“Over the course of 2024, the defendant diverted more than $11.6 million in escrow: deposits-funds that, under Massachusetts law, were to remain segregated and preserved for the benefit of buyers and sellers-into business operating accounts and his personal account,” he wrote in a summary of the evidence collected against Webster.
“These funds covered payments on merchant cash advances, bank loans, credit cards, auto and motorsports financing, gambling expenditures, travel, dining, and family transfers,” he wrote.
Webster’s alleged misuse of funds forced some customers to cut their sale prices in order to cover the missing funds, led to checks bouncing for other clients, prosecutors said.
Webster is currently being held at the Palm Beach County Jail following his arrest Sept. 29 as a fugitive from justice. He is fighting his forced return to Massachusetts and is expected to appear in a Florida courthouse next Tuesday, prosecutors said.
An attorney for Webster could not be located Thursday.
According to Zane’s 26-page filing, Webster spent multiple days at the Encore Boston Harbor casino in Everett and was a frequent customer of other casinos, including one in Florida where he was living in an $8,250 a month apartment.
During his casino visits during 2024, Webster allegedly withdrew $88,850 from casino ATMs, according to court records.
Among the other purchases Webster made – allegedly with other people’s money – was an $11,000 deposit on a 2025 BMW 430i priced at $70,000 when he already owned two Tesla Model 3s valued at $121,000, the prosecutor wrote.
Webster abruptly shuttered his real estate firm last December, leaving his employees, brokers and clients who had pending real estate transactions in the lurch, according to court records.
Websters alleged financial misdeeds has unleashed a torrent of civil litigation against him as well as an effort by his ex-wife to enforce the terms of their divorce, which call for her to be paid $3,000 a month in alimony for the rest of her life and $10,000 a month for upkeep of her South Shore home, records show.

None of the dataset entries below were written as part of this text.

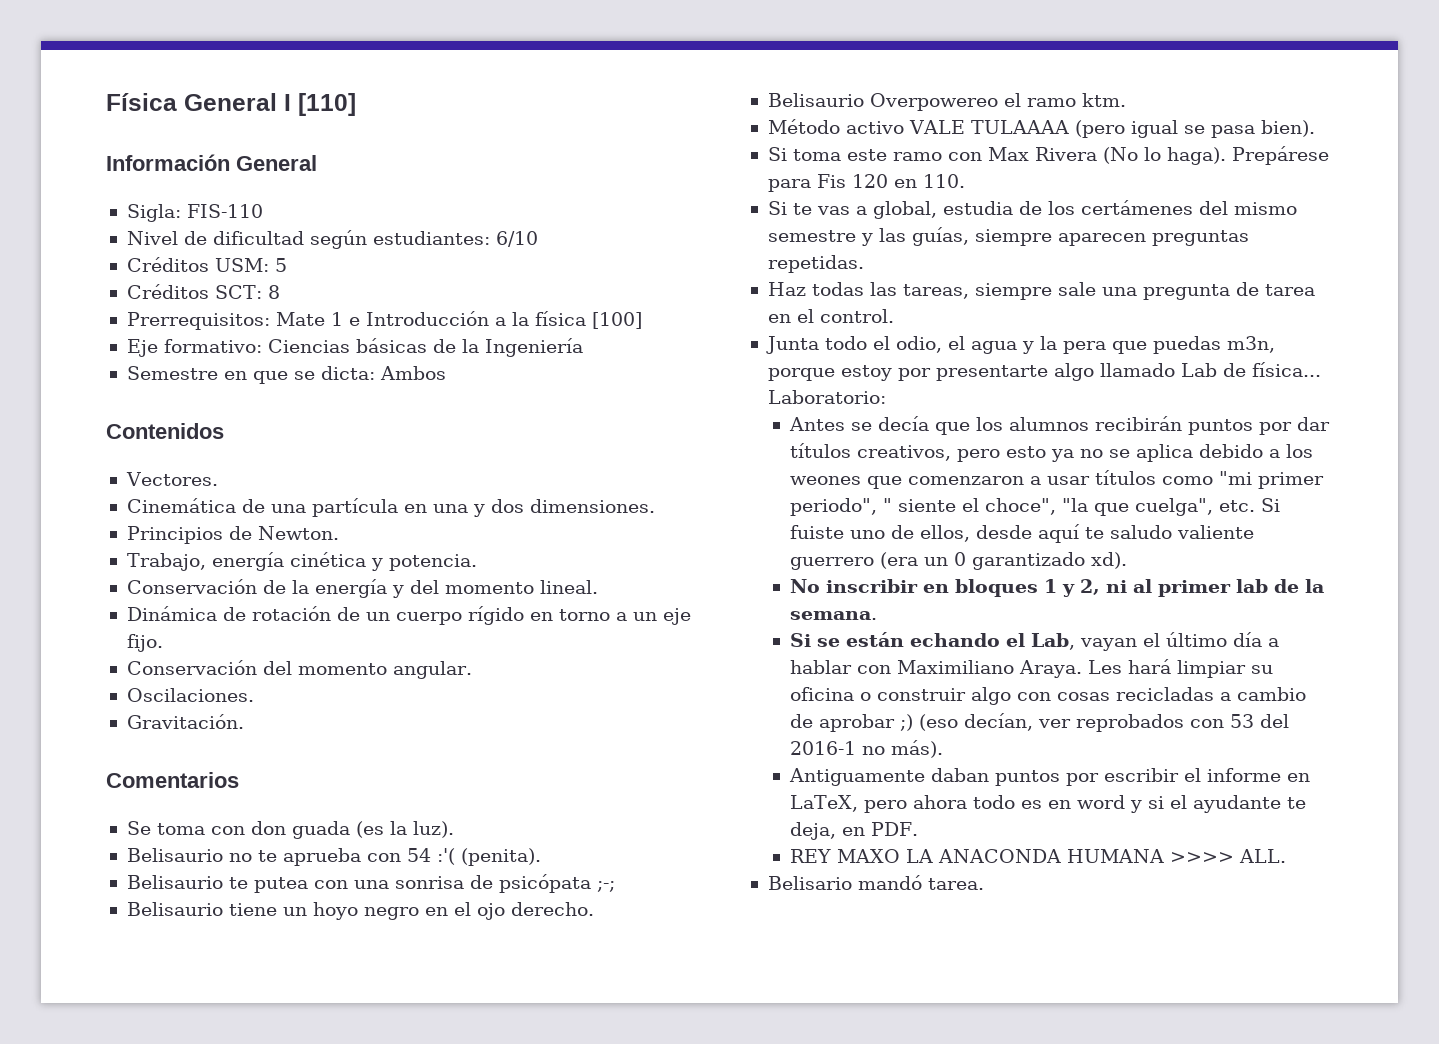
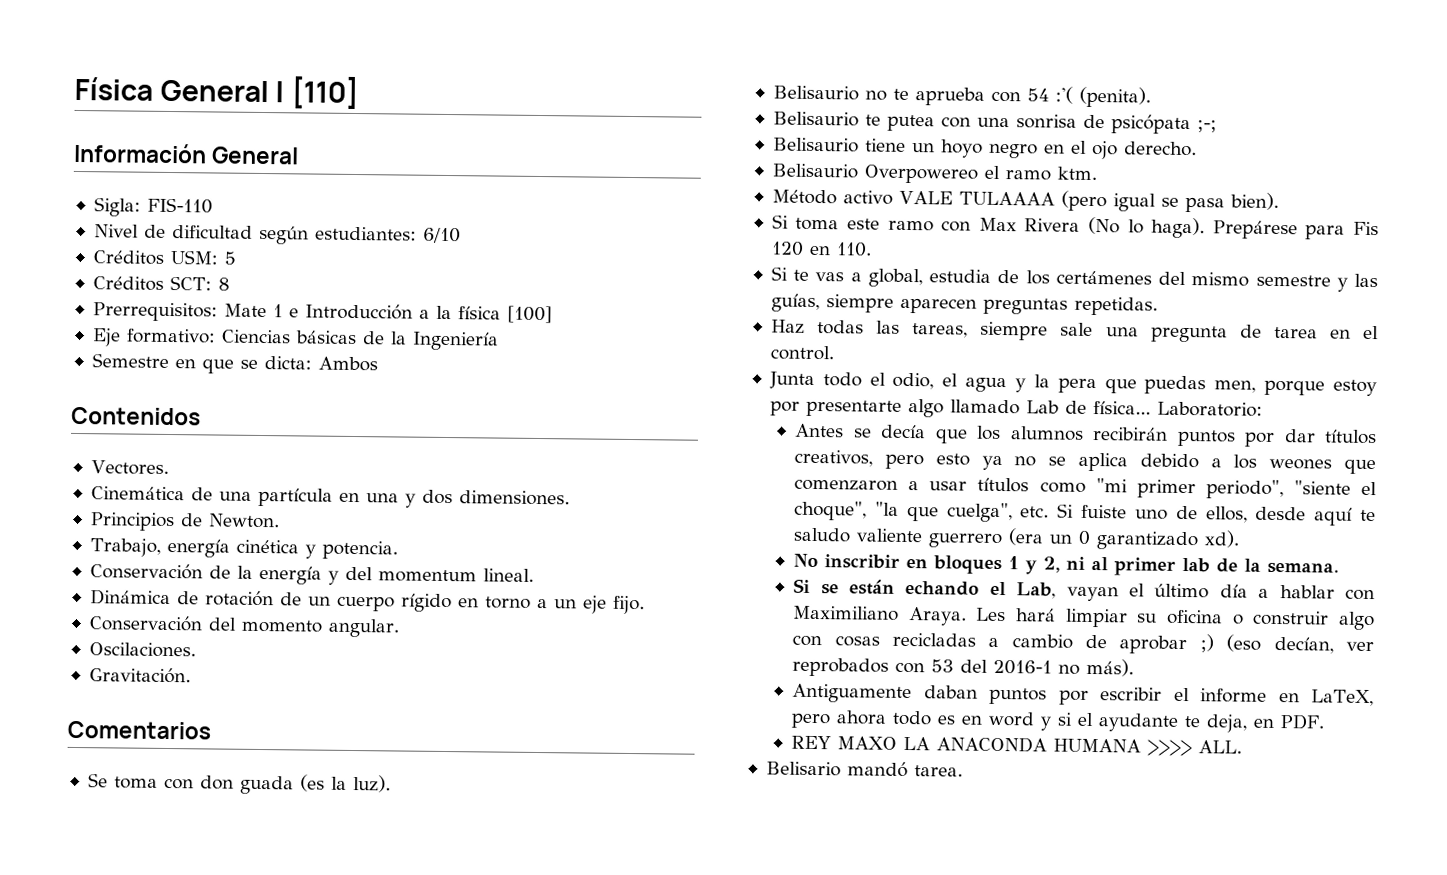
- Conservación de la energía y del momento lineal.
+ Conservación de la energía y del momentum lineal.
- Junta todo el odio, el agua y la pera que puedas m3n, porque estoy por presentarte algo llamado Lab de física...
+ Junta todo el odio, el agua y la pera que puedas men, porque estoy por presentarte algo llamado Lab de física...
- Antes se decía que los alumnos recibirán puntos por dar títulos creativos, pero esto ya no se aplica debido a los weones que comenzaron a usar títulos como "mi primer periodo", " siente el choce", "la que cuelga", etc. Si fuiste uno de ellos, desde aquí te saludo valiente guerrero (era un 0 garantizado xd).
+ Antes se decía que los alumnos recibirán puntos por dar títulos creativos, pero esto ya no se aplica debido a los weones que comenzaron a usar títulos como "mi primer periodo", "siente el choque", "la que cuelga", etc. Si fuiste uno de ellos, desde aquí te saludo valiente guerrero (era un 0 garantizado xd).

Webster owed brokers who worked with him hundreds of thousands of dollars for unpaid commissions and to repay them for loans they provided to him, records show. Their losses are not part of the criminal case, prosecutors wrote in court papers.
According to court records, Webster has been ordered to repay at least $1.2 million in six civil lawsuits, but that number is expected to increase in coming months.
The second set of charges stem from Webster’s apparently successful effort to convince state investigators that he was operating his business ethically and within state guidelines for a real estate broker, authorities said.
Webster’s frequent withdrawals from escrow accounts and his high level of spending caught the attention of his brother, employees and other business contacts, prosecutors wrote.
In 2023, the Division of Occupational Licensure notified Webster that they would be auditing Success! Real Estate’s escrow accounts, prosecutors said.
When he met with an investigator, Webster allegedly provided a letter signed by a bank official confirming that he had $1 million in the escrow account when in fact he only had around $7,000. The letter was bogus and had been created by Webster, prosecutors allege.
When he is returned to Massachusetts, Plymouth County District Attorney Timothy J. Cruz’s office wants bail set at $100,000 cash.
“Even after the company’s collapse in December 2024, the defendant continued making payments on luxury vehicles, jet skis, a boat, and personal credit cards rather than directing resources toward curing escrow shortfalls,” prosecutors wrote.